Limiting Server Directory Access

You can browse the Spectrum Technology Platform server's folders when performing tasks that require them to select a file. For example, users can browse the server when selecting an input or output file in a source or sink stage in Spectrum Enterprise Designer.

As an administrator, you may want to restrict access so that sensitive portions of the server cannot be browsed or modified.

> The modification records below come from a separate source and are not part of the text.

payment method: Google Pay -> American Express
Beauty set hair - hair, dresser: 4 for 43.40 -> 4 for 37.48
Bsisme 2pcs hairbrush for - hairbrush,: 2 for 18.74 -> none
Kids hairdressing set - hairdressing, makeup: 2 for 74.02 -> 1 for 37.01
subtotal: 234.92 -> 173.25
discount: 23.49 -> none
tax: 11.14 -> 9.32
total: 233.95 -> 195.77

One way to prevent access to the server's file system by making sure that users do not have the Platform security permission Security - Directory Paths. This prevents access to all folders on the server. You can also prevent access to some folders on the server while allowing access to others. When you grant limited access, the folders you allow access to appear as the top-level folders in users' file browse windows. For example, if you allow users to only access a folder on the server named WestRegionCustomers, when users browse the server they would only see that folder, as shown here:

There are two situations where users can view the server's entire file system even if you have granted only limited access:
  • When browsing for a database file while creating a Spectrum database in Spectrum Management Console
  • When browsing for a JDBC driver file while creating a driver in Spectrum Management Console
To prevent users from browsing the server's entire file system, use roles to limit the user's access to Spectrum databases and JDBC drivers.

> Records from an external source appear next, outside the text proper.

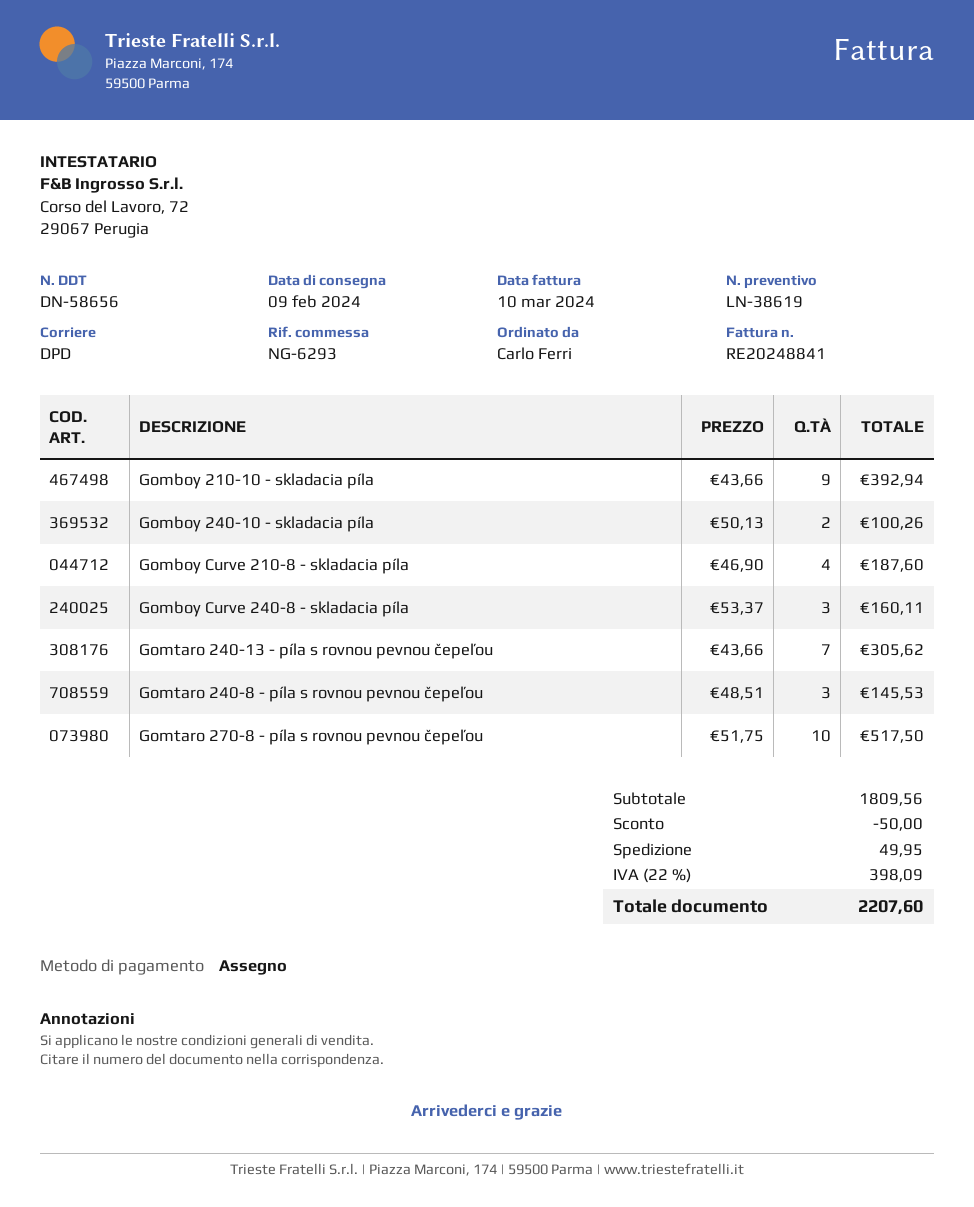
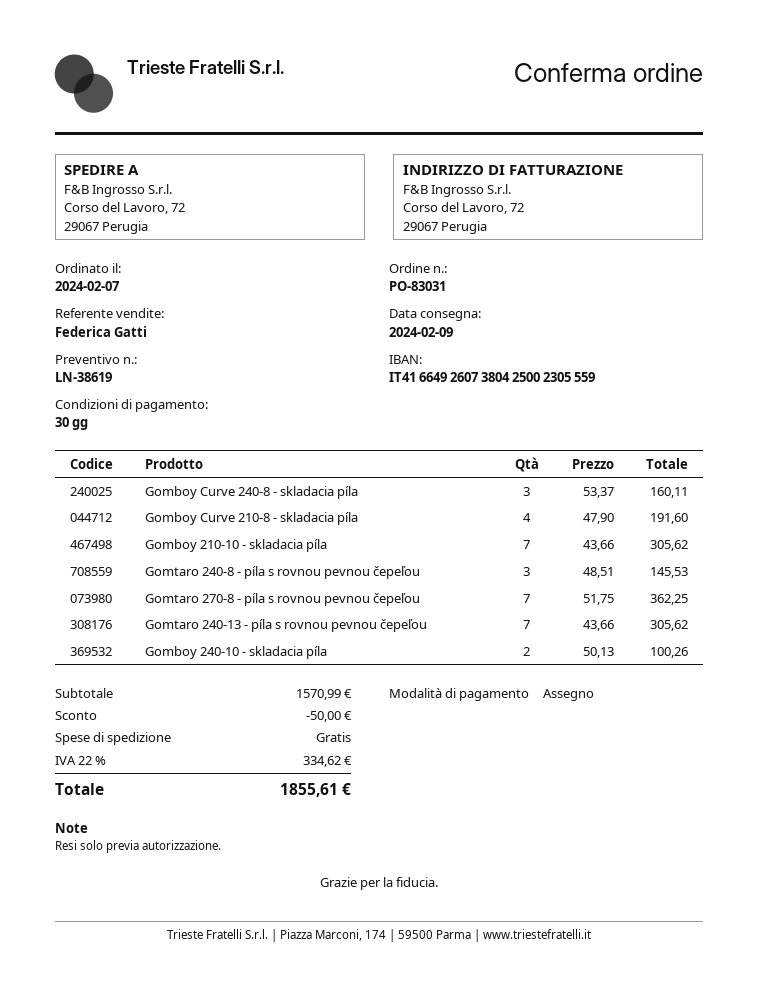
Gomboy 210-10 - skladacia píla: 9 x 43.66 = 392.94 -> 7 x 43.66 = 305.62
Gomboy Curve 210-8 - skladacia píla: 4 x 46.90 = 187.60 -> 4 x 47.90 = 191.60
Gomtaro 270-8 - píla s rovnou pevnou čepeľou: 10 x 51.75 = 517.50 -> 7 x 51.75 = 362.25
subtotal: 1809.56 -> 1570.99
shipping: 49.95 -> 0.00
tax: 22% = 398.09 -> 22% = 334.62
total: 2207.60 -> 1855.61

To provide access to some folders on the server while restricting access to others, follow this procedure.

  1. Open Spectrum Management Console.
  2. Go to System > Security.
  3. Click Directory Access.
  4. Set the Limit access to server directories switch to On.
  5. Click the Add button .
  6. In the Name field, give a meaningful name for the folder to which you are granting access.

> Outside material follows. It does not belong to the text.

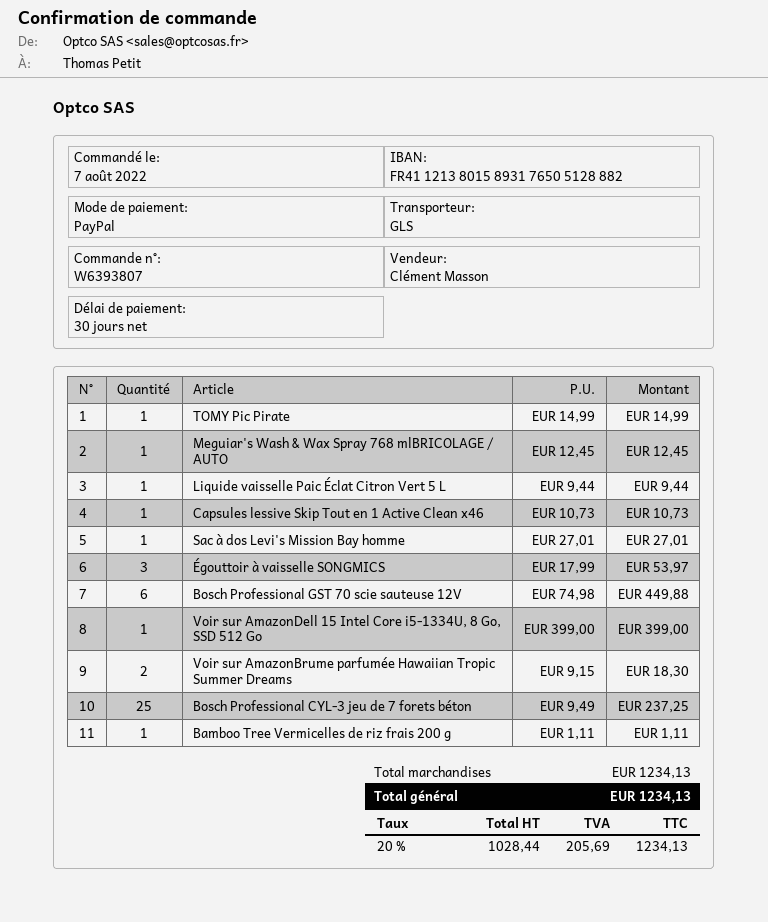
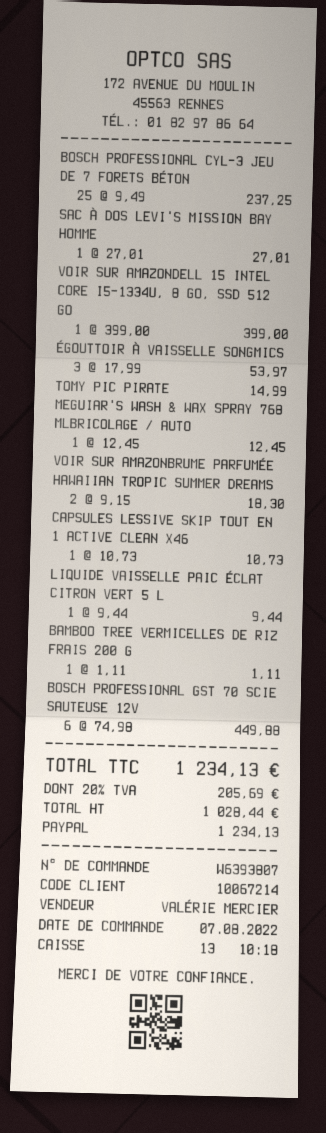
sales rep: Clément Masson -> VALÉRIE MERCIER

    The name you provide here appears as the root name of the directory to users when browsing the server. In the example shown at the beginning of this topic, the name given to the accessible directory is WestRegionCustomers.

  7. In the Path field, specify the folder to which you want to grant access. Users will be able to access all file and subfolders contained in the folder you specify.
  8. Click Save.
  9. If you want to grant access to additional folders, repeat the previous steps as needed.
Users now have access only to the folders you have specified. Note that users must have the Platform security permission Security - Directory Paths in order to access server directories.
Note: If there are any dataflows that had previously accessed files that are no longer available because of file browsing restrictions, those dataflows will fail.